### HOW TO COMPLETE THIS TASK
Go through the records below line by line and report how many lines include "none", giving the number only.

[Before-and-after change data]
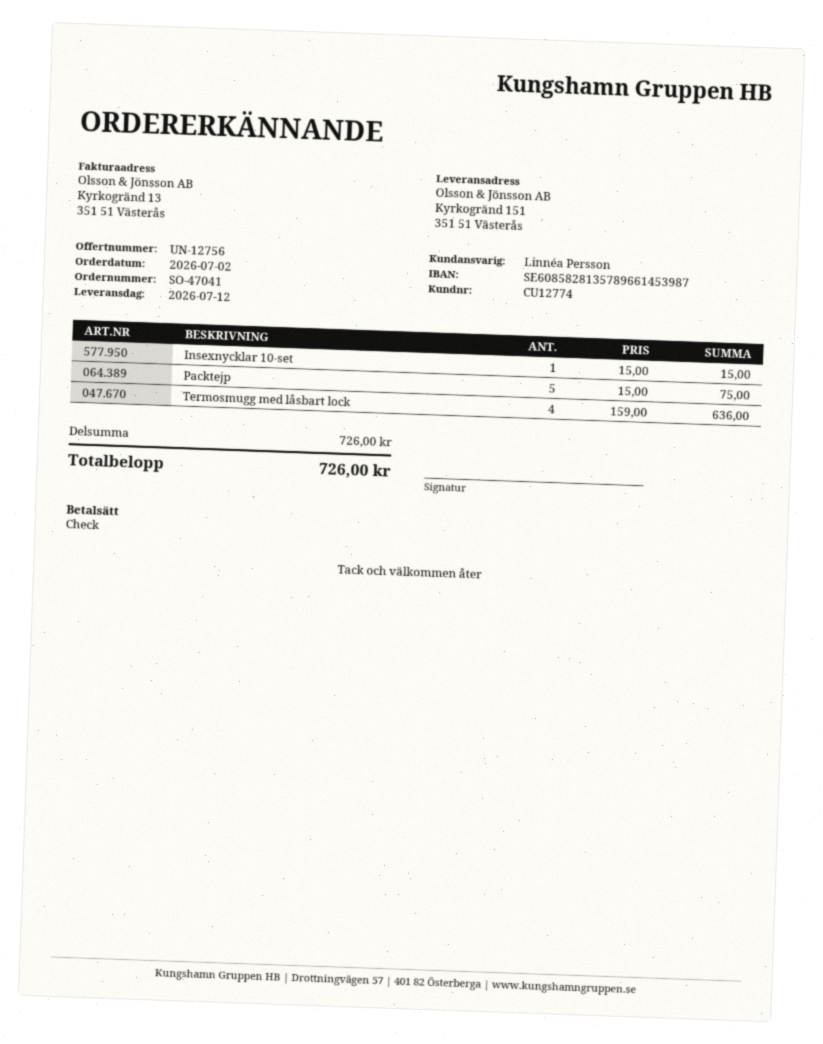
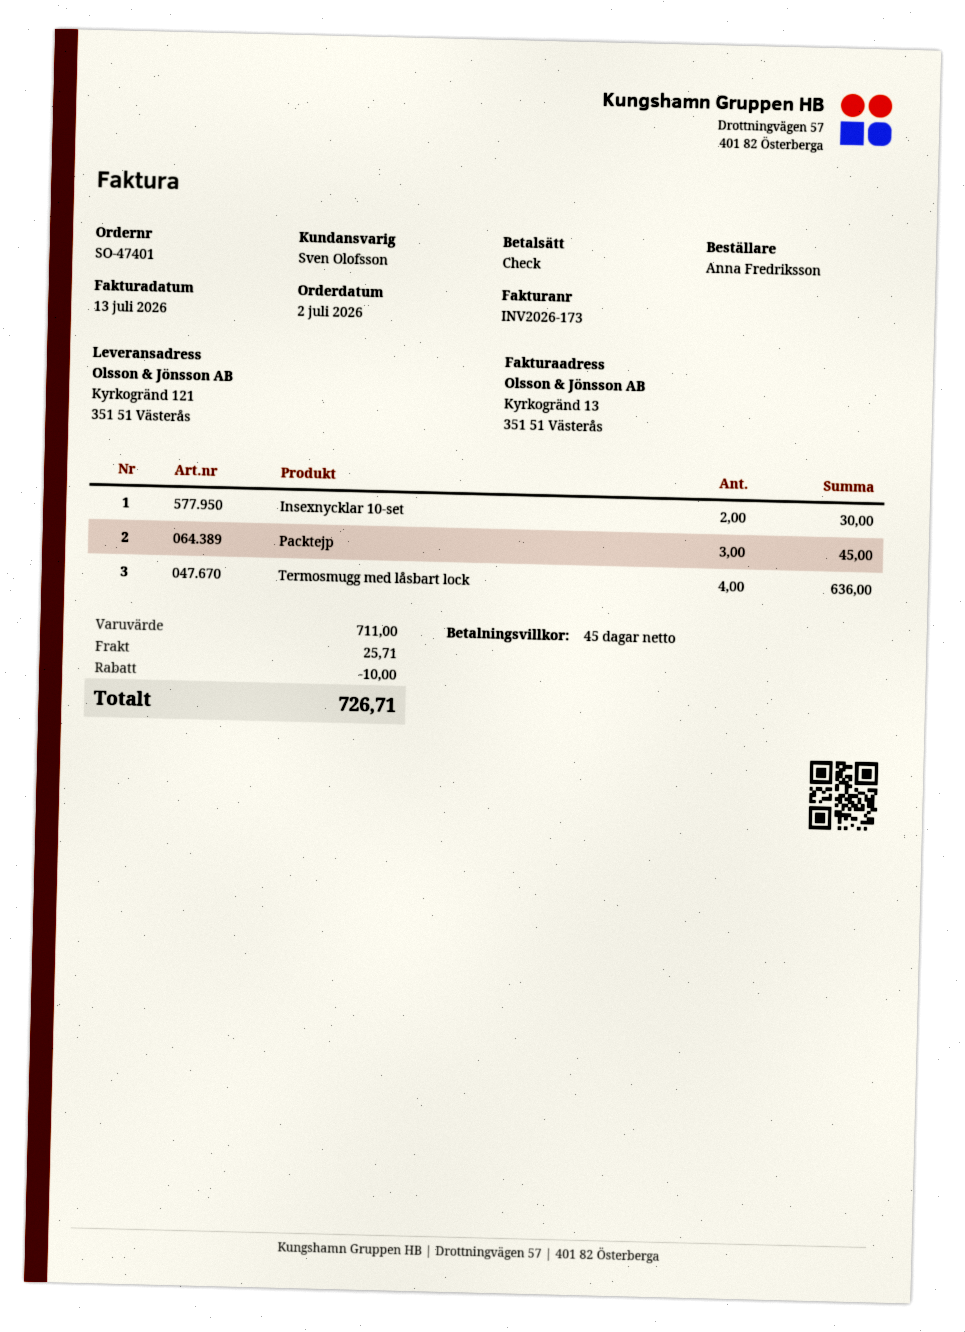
order number: SO-47041 -> SO-47401
sales rep: Linnéa Persson -> Sven Olofsson
ship to: Kyrkogränd 151, 351 51 Västerås -> Kyrkogränd 121, 351 51 Västerås
Insexnycklar 10-set: 1 for 15.00 -> 2 for 30.00
Packtejp: 5 for 75.00 -> 3 for 45.00
subtotal: 726.00 -> 711.00
discount: none -> 10.00
shipping: none -> 25.71
total: 726.00 -> 726.71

### TASK SOLUTION
2